Dans un monde futuriste et anarchique, un adolescent sans défense et sans mémoire devra lutter pour sauver sa vie…

En 2049, les villes romandes ont été abandonnées au profit de Lemania, mégapole peuplée de robots et d’humains améliorés. Alors que l’année scolaire se termine, les élèves du gymnase Wawrinka partent à la découverte du Mîlenarium, une île artificielle érigée au milieu du Léman.
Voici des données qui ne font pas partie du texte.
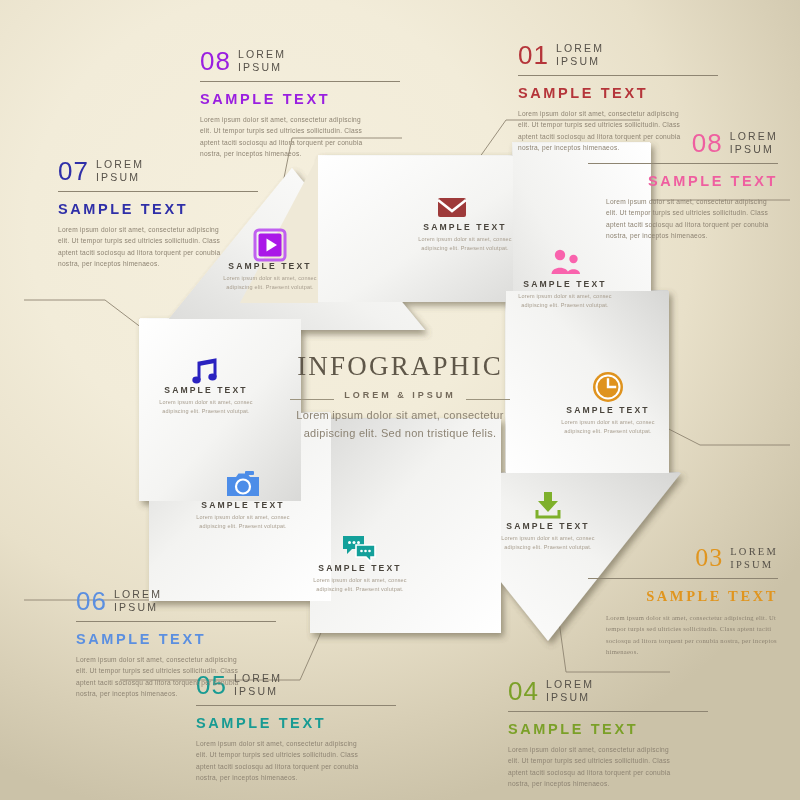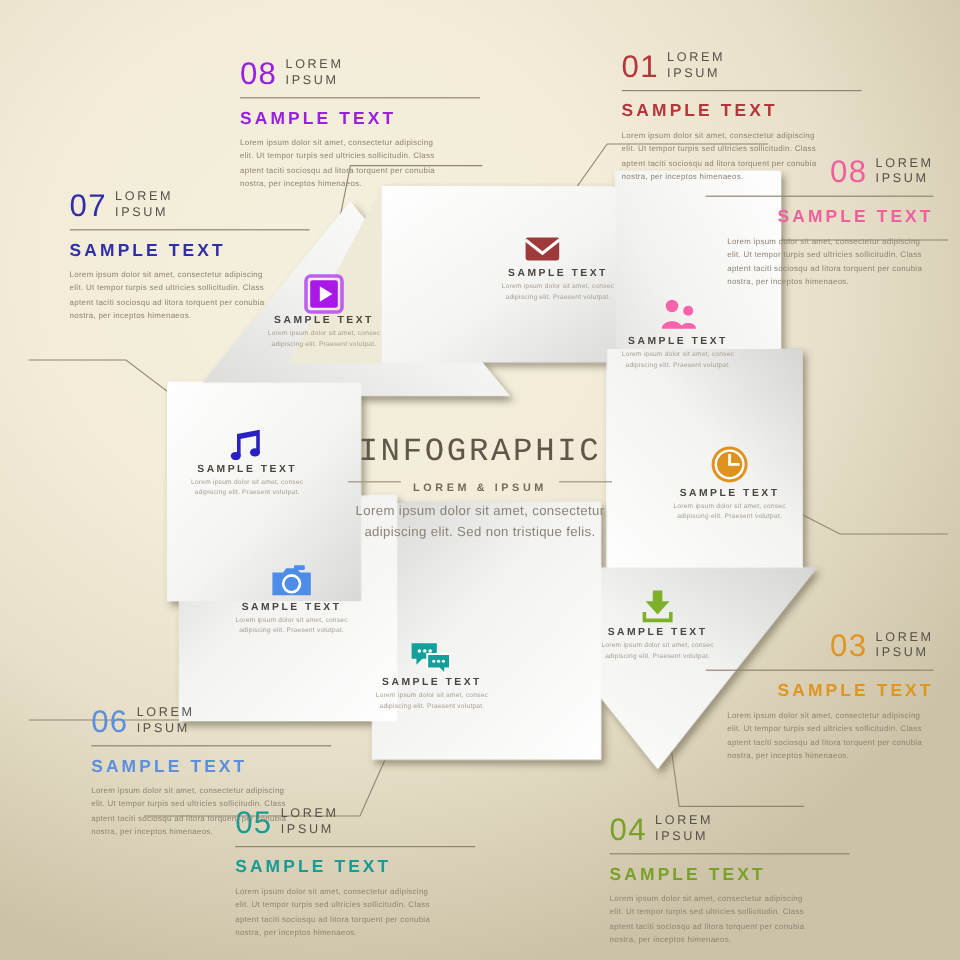"INFOGRAPHIC" .center-block .title { font-family: Liberation Mono, monospace -> Liberation Serif, serif; margin-top: 11px -> none }
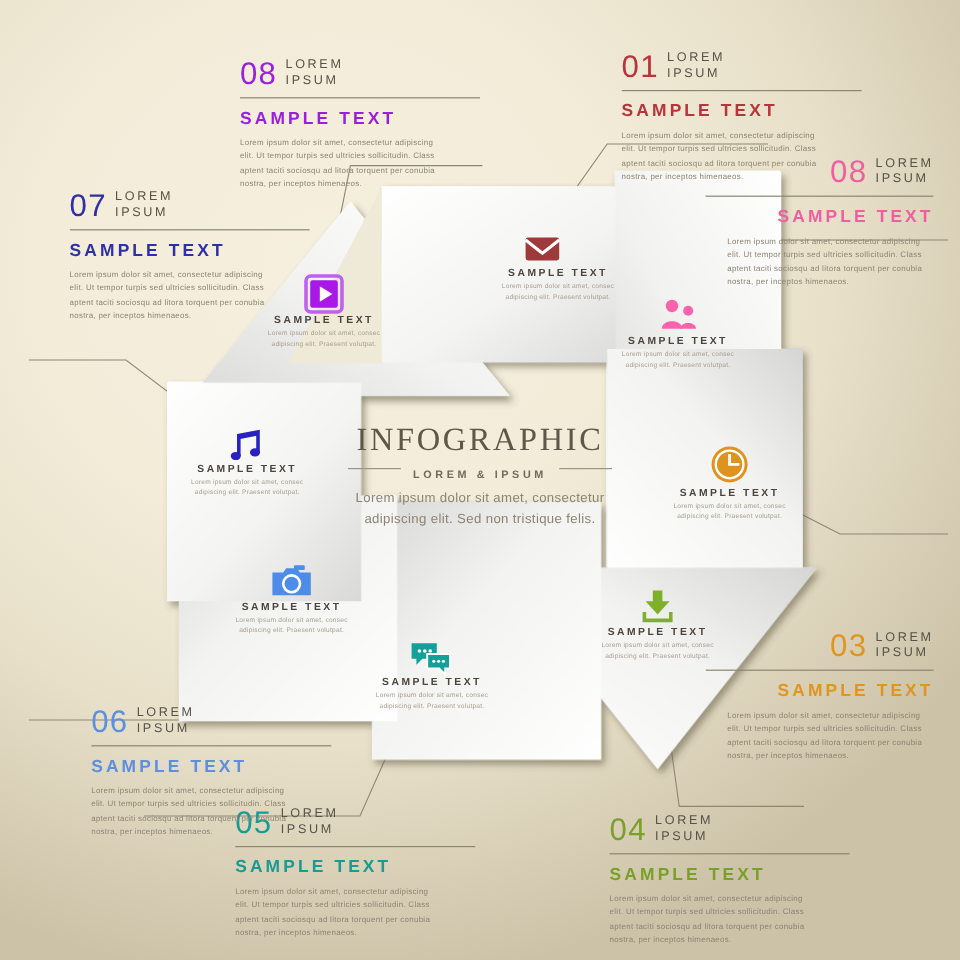"LOREM & IPSUM" .center-block .sub-row { align-items: flex-start -> flex-end }
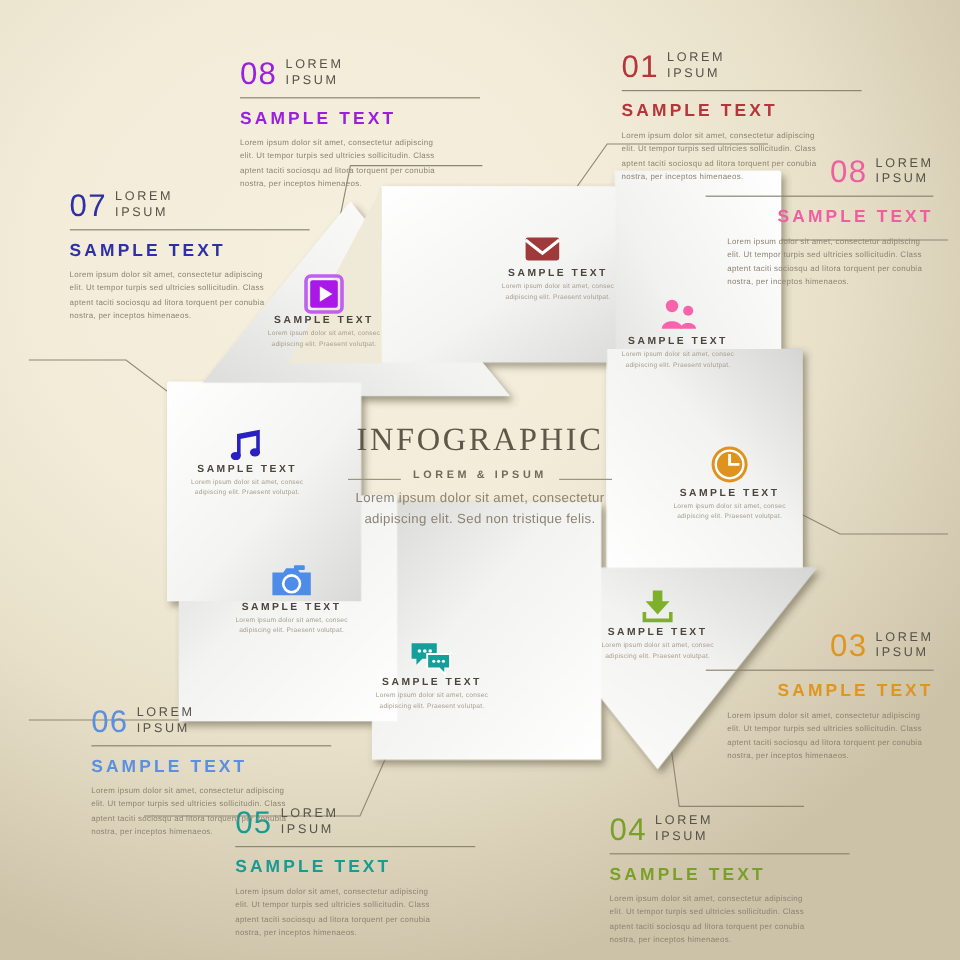"03" div.callout { font-family: none -> Liberation Serif, serif; top: 525px -> 545px }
Quand la journée porte ouverte dégénère en une gigantesque prise d’otages, un petit groupe d’étudiants se réfugie dans les sous-sols du bâtiment.
Parmi eux, Eliott, un adolescent amnésique depuis trois ans. Face au danger, le jeune homme va révéler une capacité aussi insoupçonnée qu’inquiétante à éliminer ses adversaires. Commence alors une impitoyable lutte pour la survie dans les entrailles du Mîlenarium.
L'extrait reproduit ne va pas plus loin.